We argued above that plugin estimates of variance can be OK under some conditions. Are there any linear functions of \(\mu\) that are safe to use plugin estimates in drop the losers? Are there additional assumptions you might make under which more or perhaps many linear functions of \(\mu\) are safe to use in using a method like reference_full above?
Suppose we have run \(M\) different drop-the-loser studies in which hydroxychloroquine is one of the candidates for treatment of COVID-19 with different other treatments across the \(M\) studies.

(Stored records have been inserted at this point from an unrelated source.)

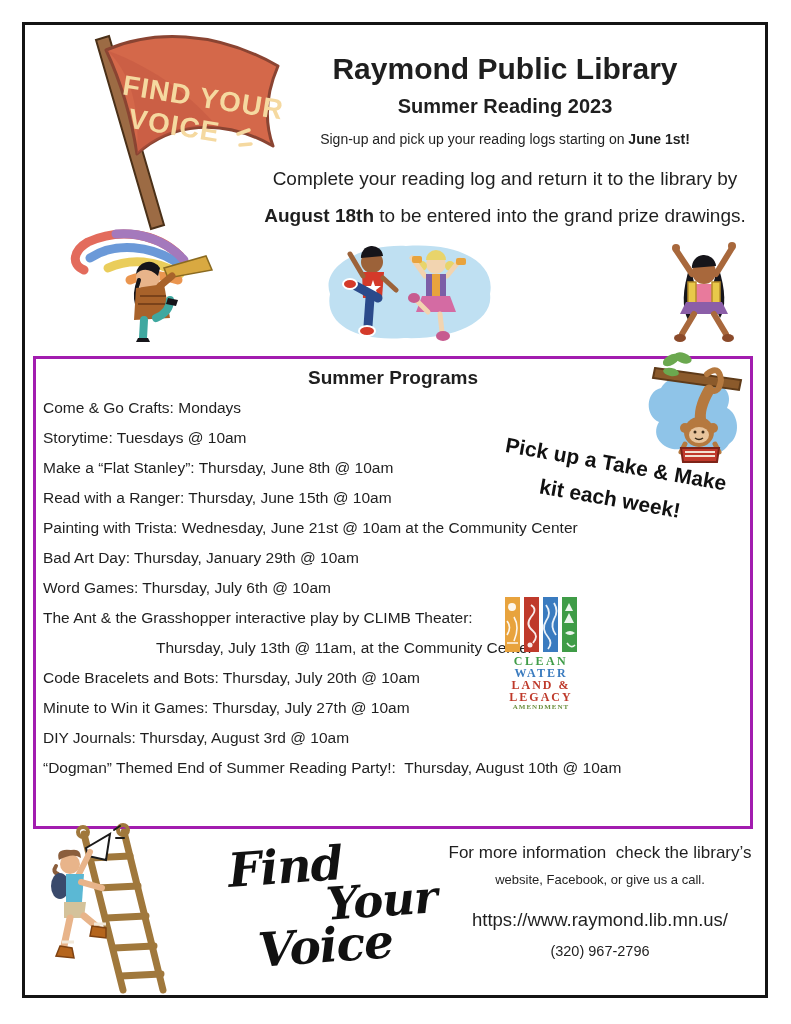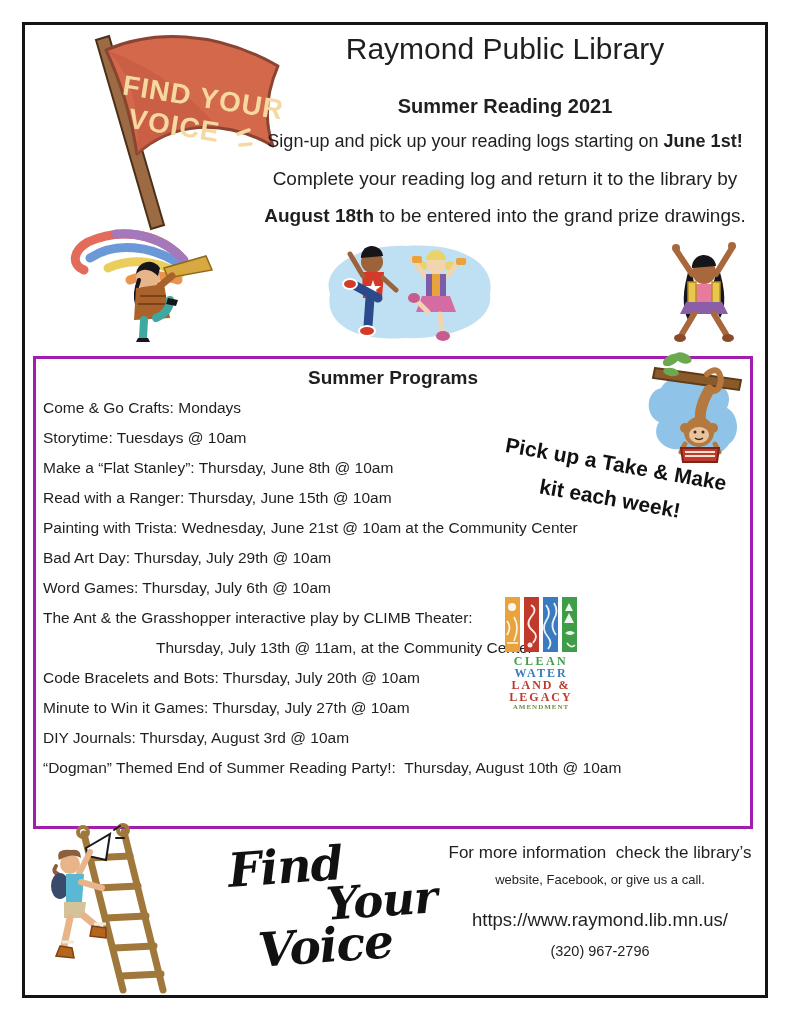"Raymond Public Library" .hdr .title { font-weight: none -> bold; top: 32px -> 52px }
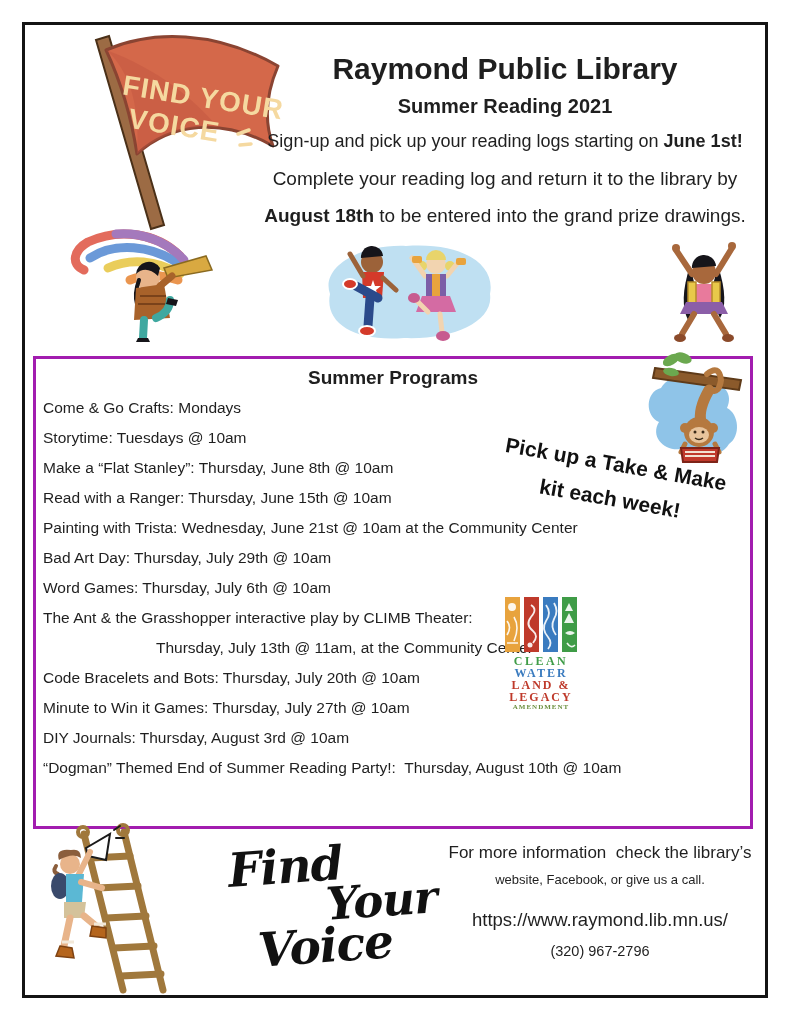"Summer Reading 2021" div.subtitle { text: 2021 -> 2023 }
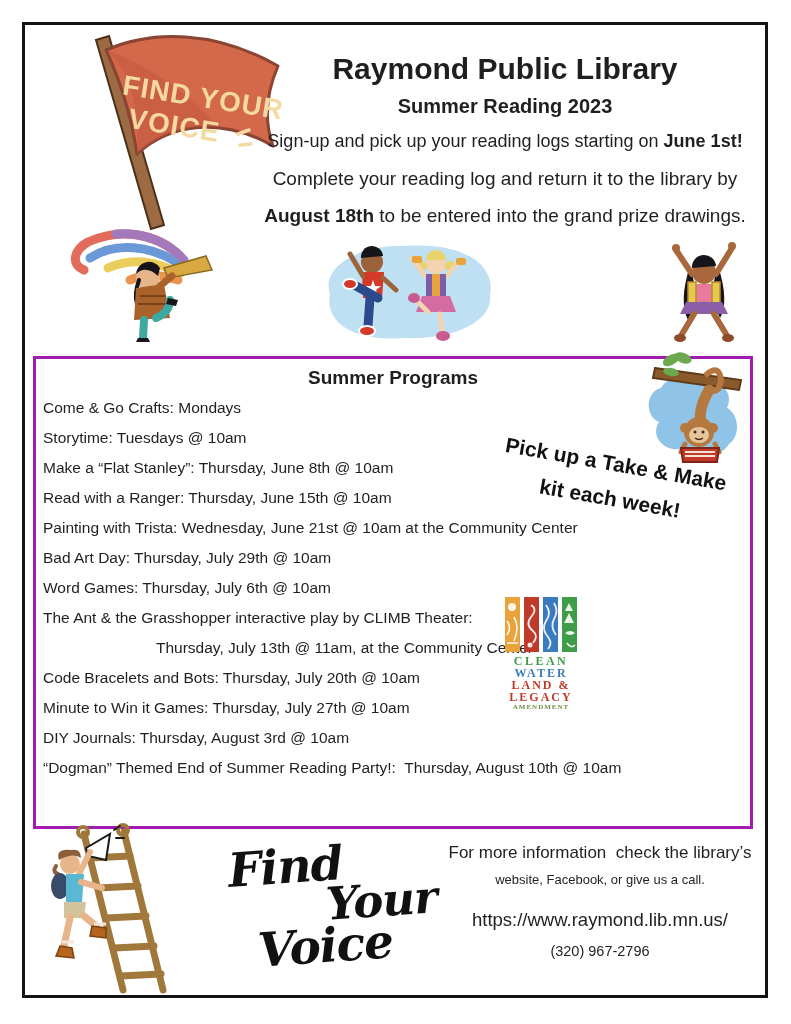"Sign-up and pick up your" .hdr .l1 { font-size: 18px -> 14px }
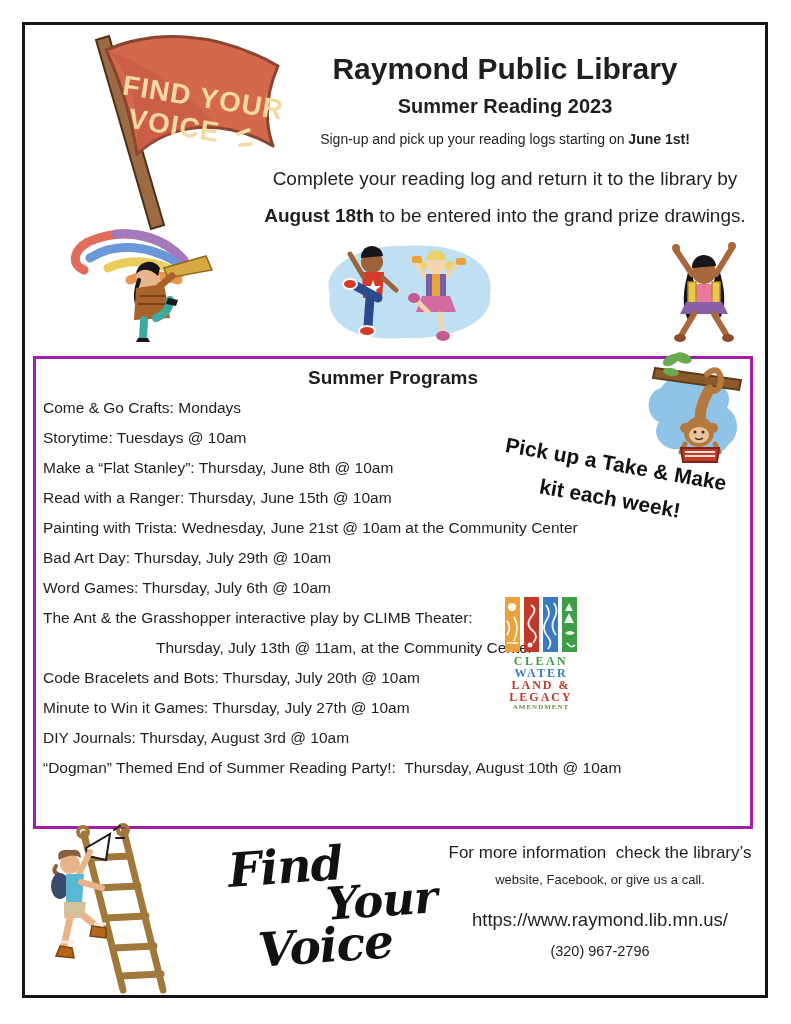"Bad Art Day: Thursday, July" div.prog-item { text: July -> January }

Of these \(m < M\) show hydroxychloroquine to be the most effective treatment. Confident in the efficacy of hydroxychloroquine, you want to pool these \(m\) studies to improve your interval or point estimate for the effect of hydroxychloroquine.
For \(m\) different studies in which hydroxychloroquine is the best treatment, describe a model of all corresponding treatment effects under which you can carry out exact inference as in the drop-the-losers design. Do you trust the resulting confidence interval based on this model? (Added recently: Does it matter that hydroxychloroquine did not win the other \(M-m\) trials if our goal is valid conditional inference over all COVID-19 trial run?)
A colleague suggests you might also use the \(M-m\) studies in which hydroxychloroquine was not the winner. What do you think of this suggestion? Can it help you in your task of valid inference for the hydroxychloroquine effect?
Going back to the original drop-the-losers problem suppose that remdisivir as well as hydroxychloroquine. Suppose you ran a trial in which you committed to drawing more samples from the hydroxychloroquine arm as well as whatever the winning arm was. How would you construct valid confidence intervals for the effect of hydroxychloroquine conditional on your trial producing remdisivir as its winner?